The Weekend Hackathon Edition #2 – The Last Hacker Standing Music Genre Classification concluded successfully on 12 Aug 2021. The challenge involved creating a scalable music genre classification model that generalizes well on unseen data. It had almost 300+ participants and 120+ actively competing on the leaderboard.
Based on the leaderboard score, we have the top 3 winners of the Music Genre Classification Challenge, who will get free passes to the virtual Deep Learning DevCon 2021, to be held on 23-24 Sept 2021. Here, we look at the winners’ journeys, solution approaches and experiences at MachineHack.
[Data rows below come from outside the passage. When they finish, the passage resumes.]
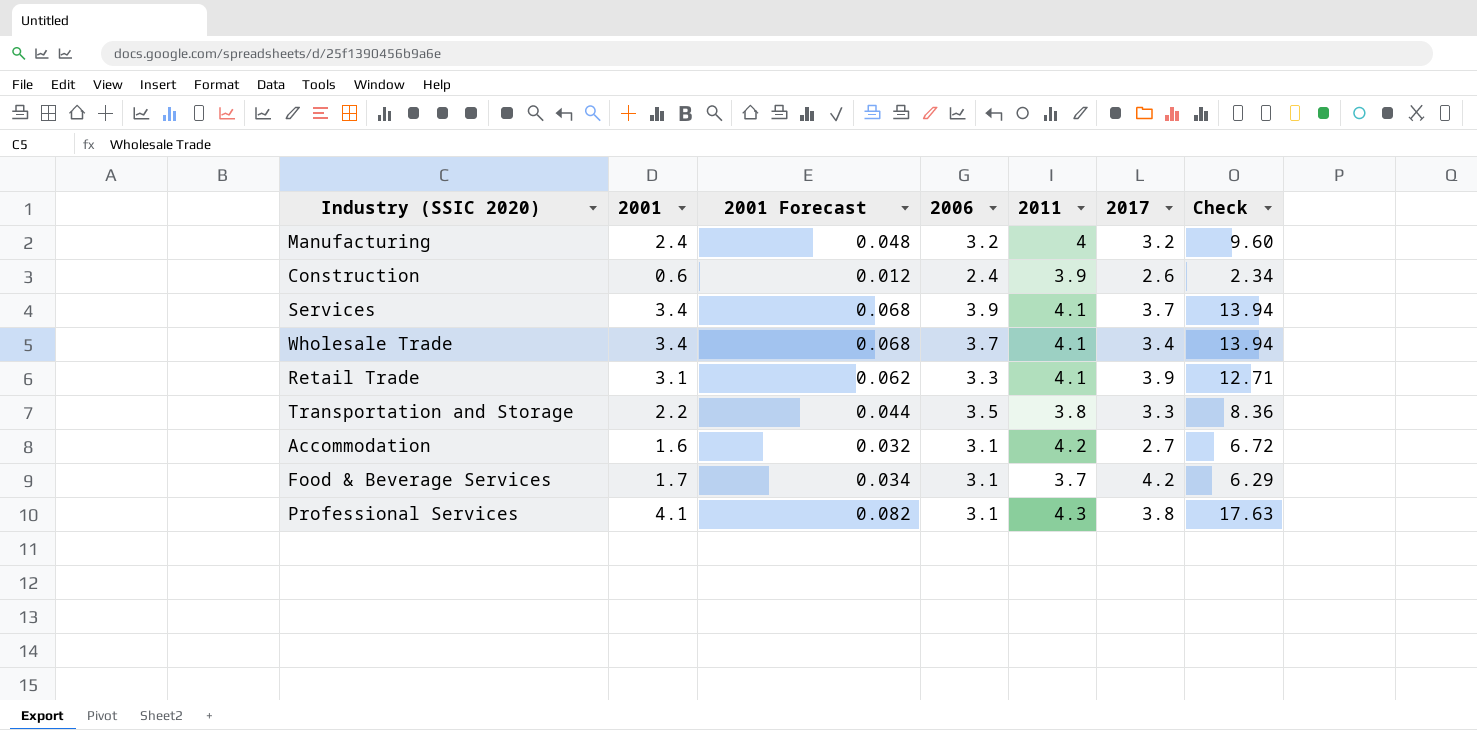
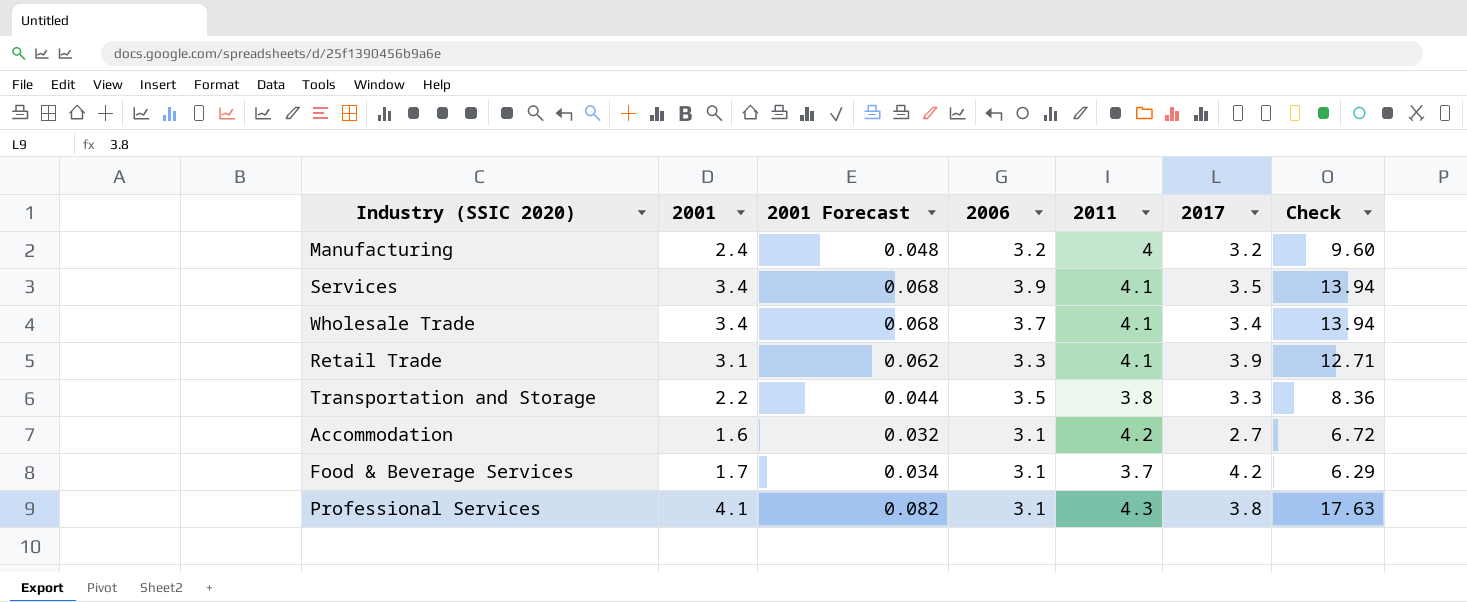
row Construction: 0.6 | 0.012 | 2.4 | 3.9 | 2.6 | 2.34 -> none
Services | 2017: 3.7 -> 3.5

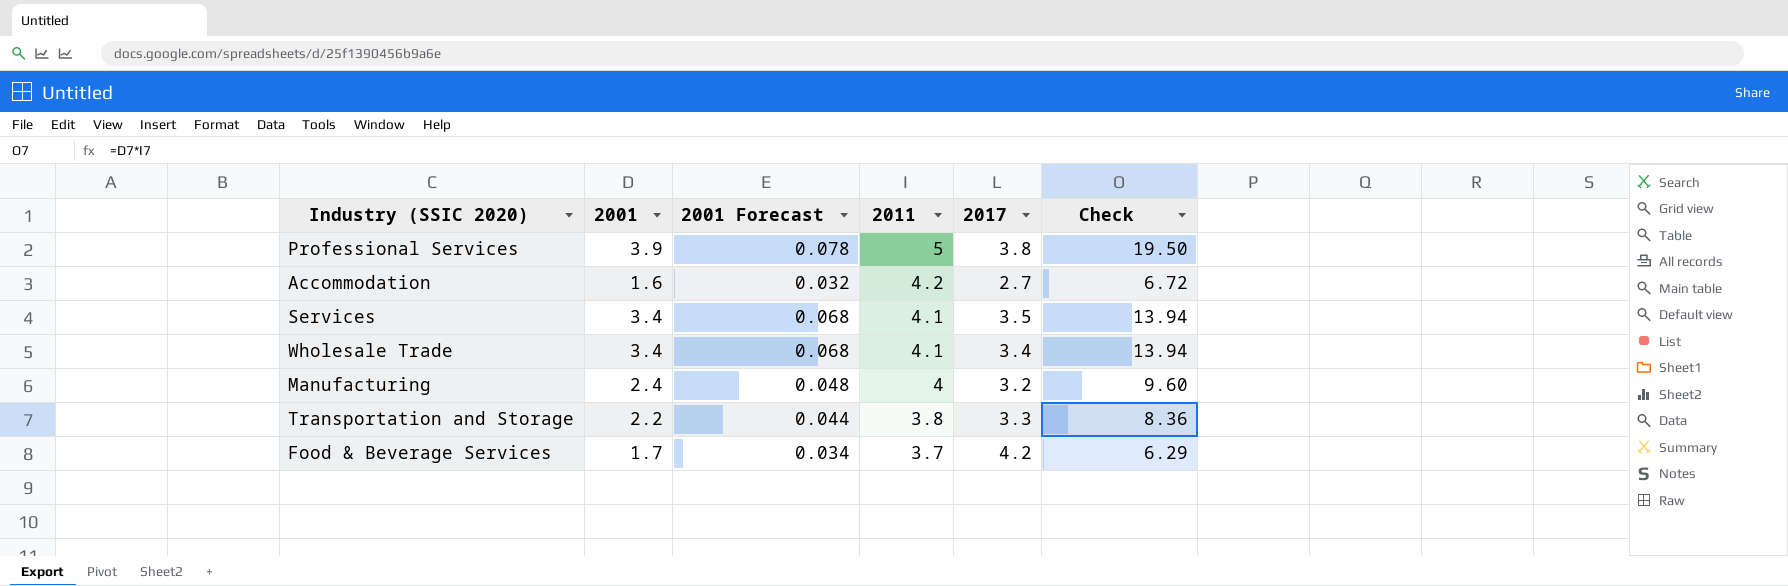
row order: none -> 2011 descending
column 2006 | position: 4 -> none
row Retail Trade: 3.1 | 0.062 | 3.3 | 4.1 | 3.9 | 12.71 -> none
Professional Services | 2001: 4.1 -> 3.9
Professional Services | 2001 Forecast: 0.082 -> 0.078
Professional Services | 2011: 4.3 -> 5
Professional Services | Check: 17.63 -> 19.50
Please note that most of the winner solutions are shared voluntarily, within a stipulated time frame, so we bring you the best three solutions in the order of their leaderboard rank.
Rank 2 – Eric Vos
Eric learned Industrial IT and Robotics 30 years ago. As part of his course, the basics of traditional AI were covered. A couple of years ago, he got curious about new machine learning techniques like neural networks and deep learning. He started following relevant courses by Andrew NG, Geoffrey Hinton, etc. Eric now participates in most data science competitions and hackathons to practice the newly acquired machine learning skills.
Approach
Eric is happy to have worked on such a unique problem statement and dataset. He started with exploratory data analysis using AutoViz and AutoViML and, in the process, realized that the dual encoding of minute and milliseconds wasn’t a transformation job alone. So he decided to keep track of the original time format in a separate feature. In addition to the existing features, he added standard NLP and language features, adding up to 29 features for modelling. After several experiments with various models, a single CatBoost one produced by AutoViML delivered the best result.
Experience
Eric is a serial MachineHacker and has learned a lot from published solutions shared by top machine hackers. He says, “MachineHack is a great place to improve my machine learning skills and play with various original datasets. I like the ‘weekend’ format; it’s now my weekly brain sport.”
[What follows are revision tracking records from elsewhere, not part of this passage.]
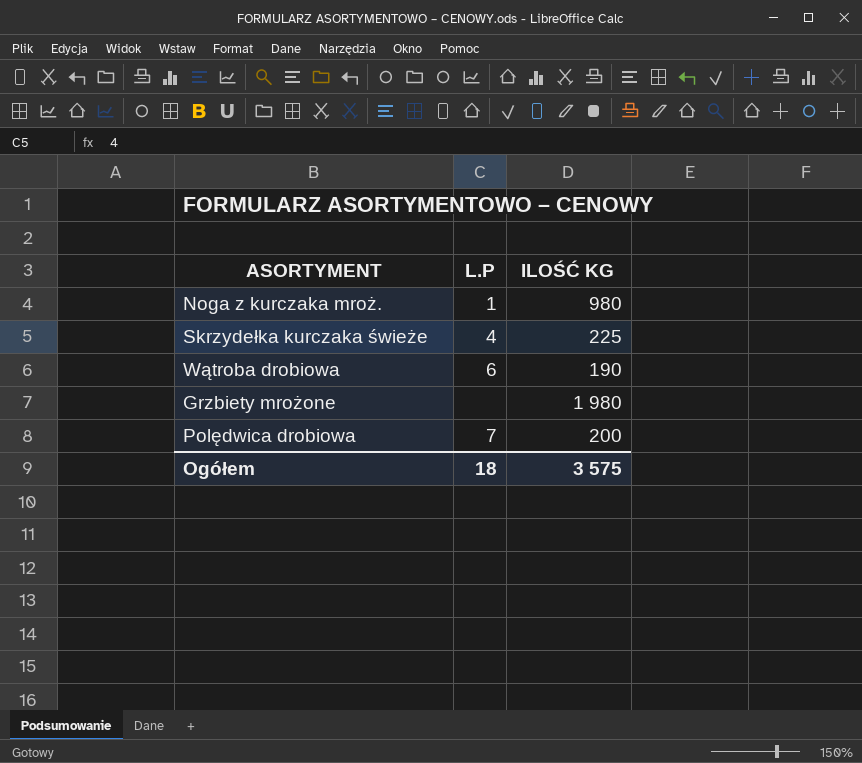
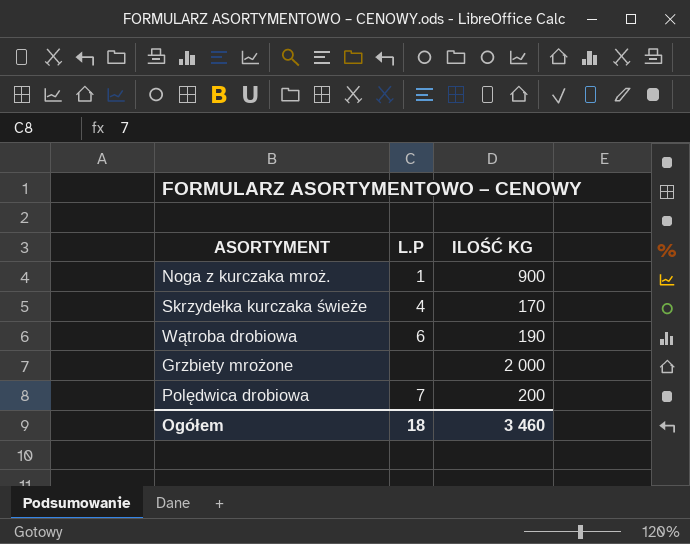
Noga z kurczaka mroż. | ILOŚĆ KG: 980 -> 900
Skrzydełka kurczaka świeże | ILOŚĆ KG: 225 -> 170
Grzbiety mrożone | ILOŚĆ KG: 1 980 -> 2 000
Ogółem | ILOŚĆ KG: 3 575 -> 3 460

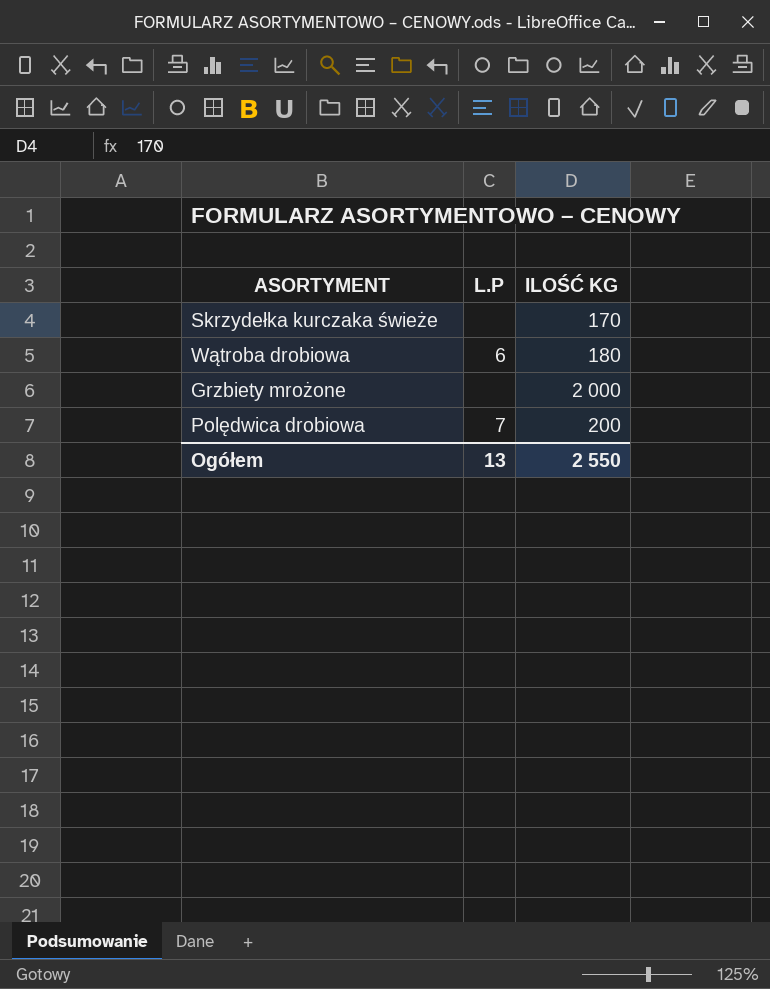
row Noga z kurczaka mroż.: 1 | 900 -> none
Skrzydełka kurczaka świeże | L.P: 4 -> none
Wątroba drobiowa | ILOŚĆ KG: 190 -> 180
Ogółem | L.P: 18 -> 13
Ogółem | ILOŚĆ KG: 3 460 -> 2 550

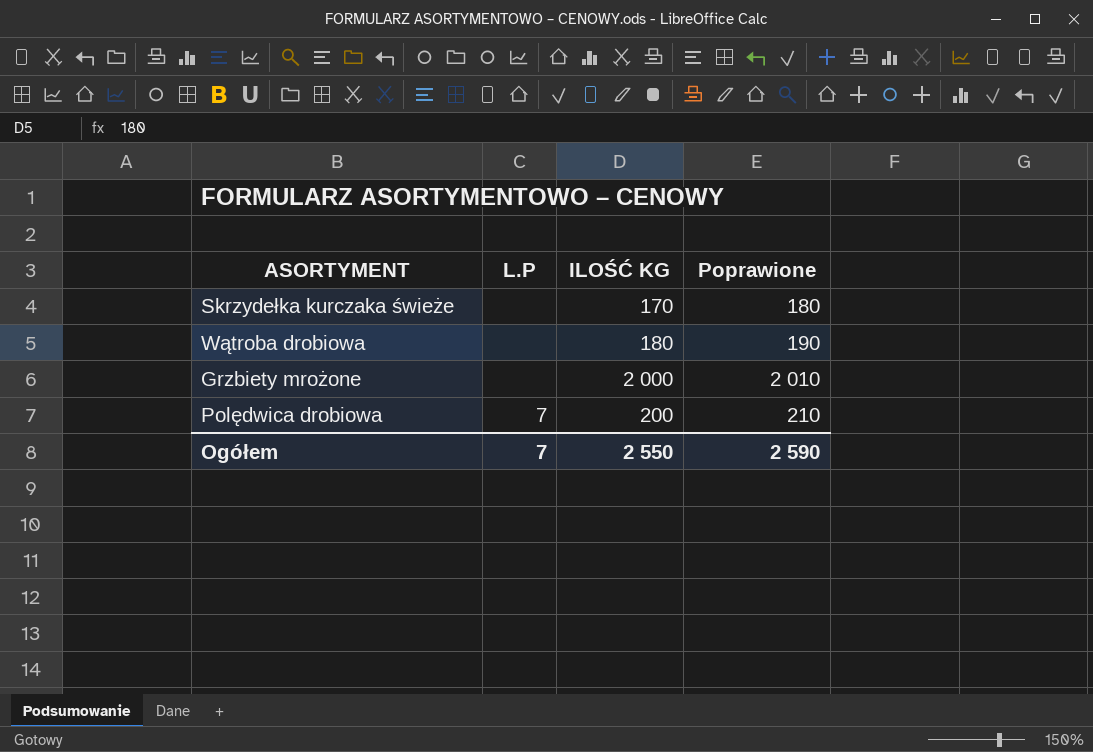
column Poprawione | formula: none -> [ILOŚĆ KG] + 10
Wątroba drobiowa | L.P: 6 -> none
Ogółem | L.P: 13 -> 7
Check out his solution here.
Rank 3 – Anand Kumar
Anand completed his engineering in Electronics and Communication from Anna University, Chennai and has close to 10 years of experience in data science/ machine learning and is currently working as an Associate Manager in a leading analytics research firm.
Approach
Anand thinks the fact that the problem statement is a multiclass problem makes it slightly different. In particular, the Track Name variable had 15000 unique values, so a high cardinality variable can be pretty tricky to handle.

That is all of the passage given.